» **DESCRIPTION OF THE TASK**:
The answer should be each line from the entries below that has the word "chart" in it.

» **INFORMATION SUPPLIED**:
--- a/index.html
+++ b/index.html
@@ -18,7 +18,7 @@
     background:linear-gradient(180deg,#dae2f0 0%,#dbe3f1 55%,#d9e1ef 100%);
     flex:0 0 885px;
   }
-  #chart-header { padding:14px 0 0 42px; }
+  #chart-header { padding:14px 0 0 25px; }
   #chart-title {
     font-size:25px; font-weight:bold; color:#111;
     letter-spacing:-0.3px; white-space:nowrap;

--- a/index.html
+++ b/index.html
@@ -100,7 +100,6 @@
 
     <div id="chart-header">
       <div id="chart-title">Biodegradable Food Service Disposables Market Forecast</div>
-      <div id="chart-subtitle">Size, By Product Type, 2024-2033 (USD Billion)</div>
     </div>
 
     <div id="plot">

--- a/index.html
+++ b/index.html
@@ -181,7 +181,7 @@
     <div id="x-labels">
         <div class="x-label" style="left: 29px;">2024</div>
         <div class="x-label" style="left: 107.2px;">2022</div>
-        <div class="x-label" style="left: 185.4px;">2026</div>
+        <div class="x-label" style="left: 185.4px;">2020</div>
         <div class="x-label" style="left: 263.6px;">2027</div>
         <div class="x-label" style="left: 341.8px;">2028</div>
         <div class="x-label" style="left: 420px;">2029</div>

» **EXERCISE RESPONSE**:
-  #chart-header { padding:14px 0 0 42px; }
+  #chart-header { padding:14px 0 0 25px; }
   #chart-title {
     <div id="chart-header">
       <div id="chart-title">Biodegradable Food Service Disposables Market Forecast</div>
-      <div id="chart-subtitle">Size, By Product Type, 2024-2033 (USD Billion)</div>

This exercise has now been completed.